Try it: The listing that follows must be retyped exactly, without its pictures.

_____

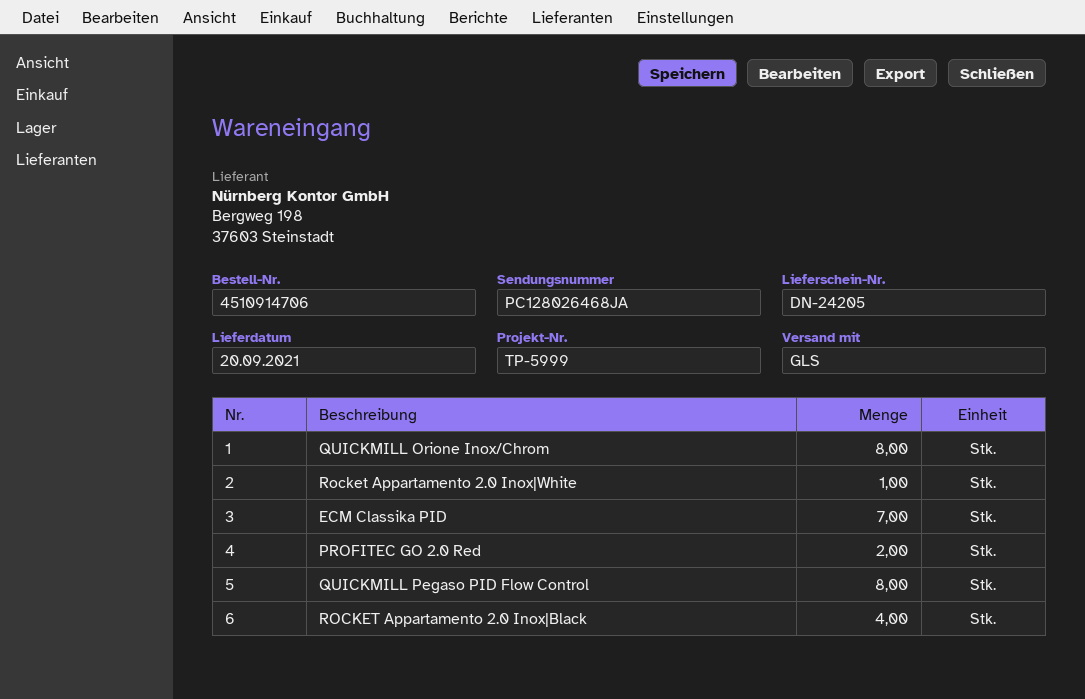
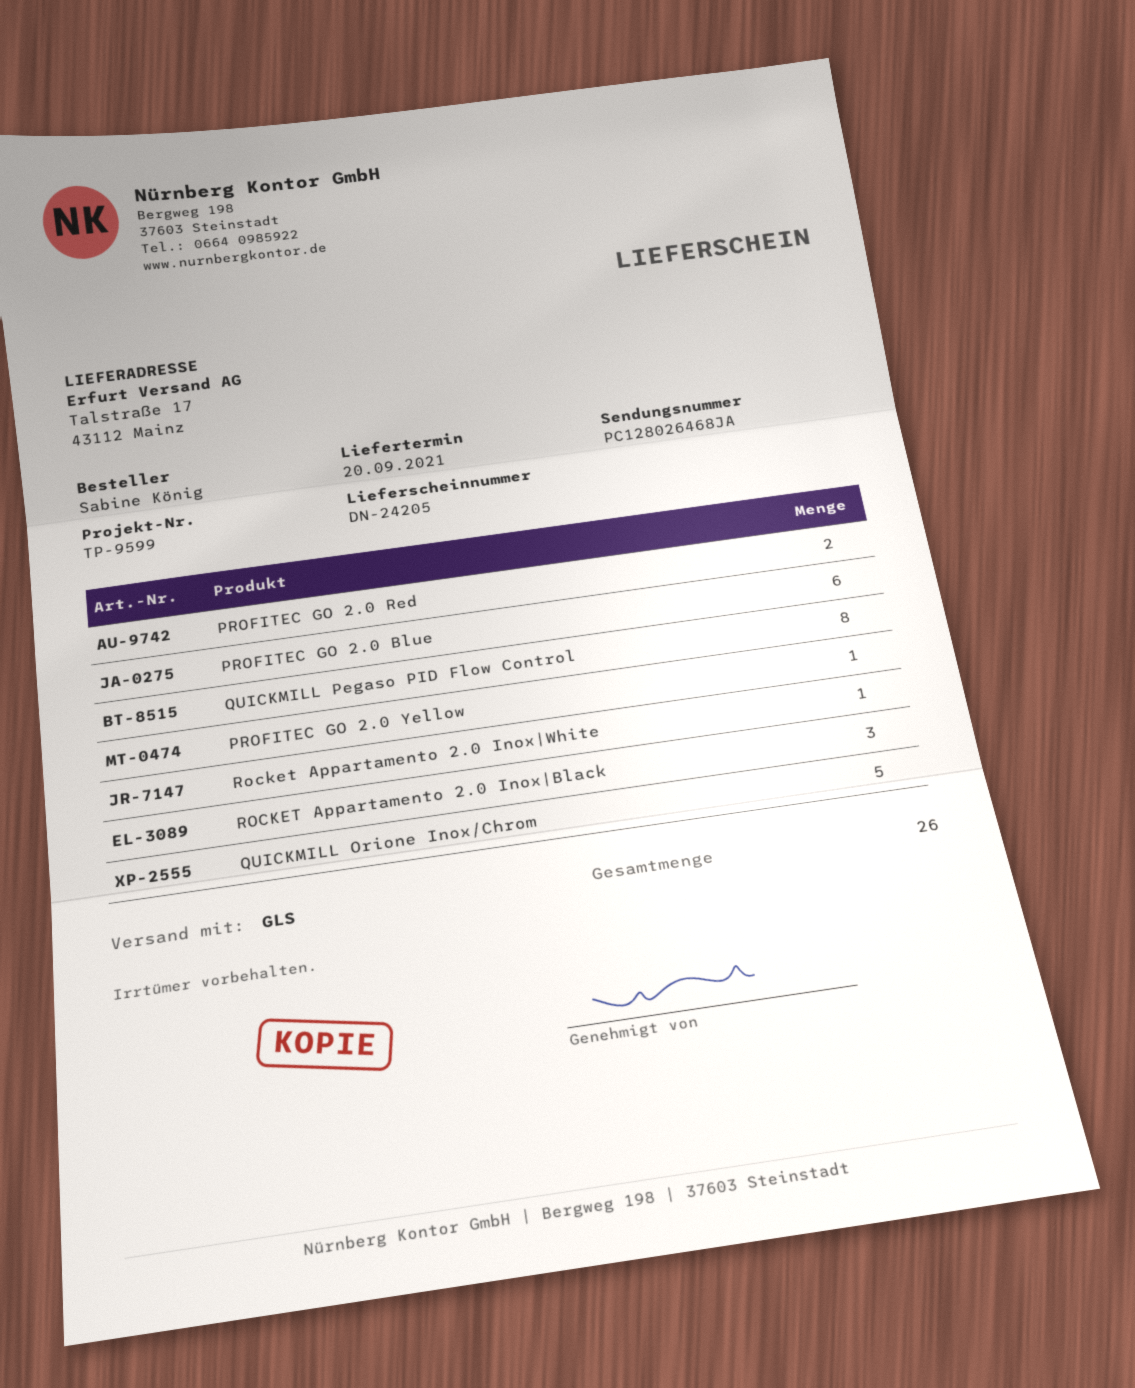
reference: TP-5999 -> TP-9599
QUICKMILL Orione Inox/Chrom: 8 -> 5
ECM Classika PID: 7 -> none
ROCKET Appartamento 2.0 Inox|Black: 4 -> 3
PROFITEC GO 2.0 Blue: none -> 6
PROFITEC GO 2.0 Yellow: none -> 1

_____

Response:
reference: TP-5999 -> TP-9599
QUICKMILL Orione Inox/Chrom: 8 -> 5
ECM Classika PID: 7 -> none
ROCKET Appartamento 2.0 Inox|Black: 4 -> 3
PROFITEC GO 2.0 Blue: none -> 6
PROFITEC GO 2.0 Yellow: none -> 1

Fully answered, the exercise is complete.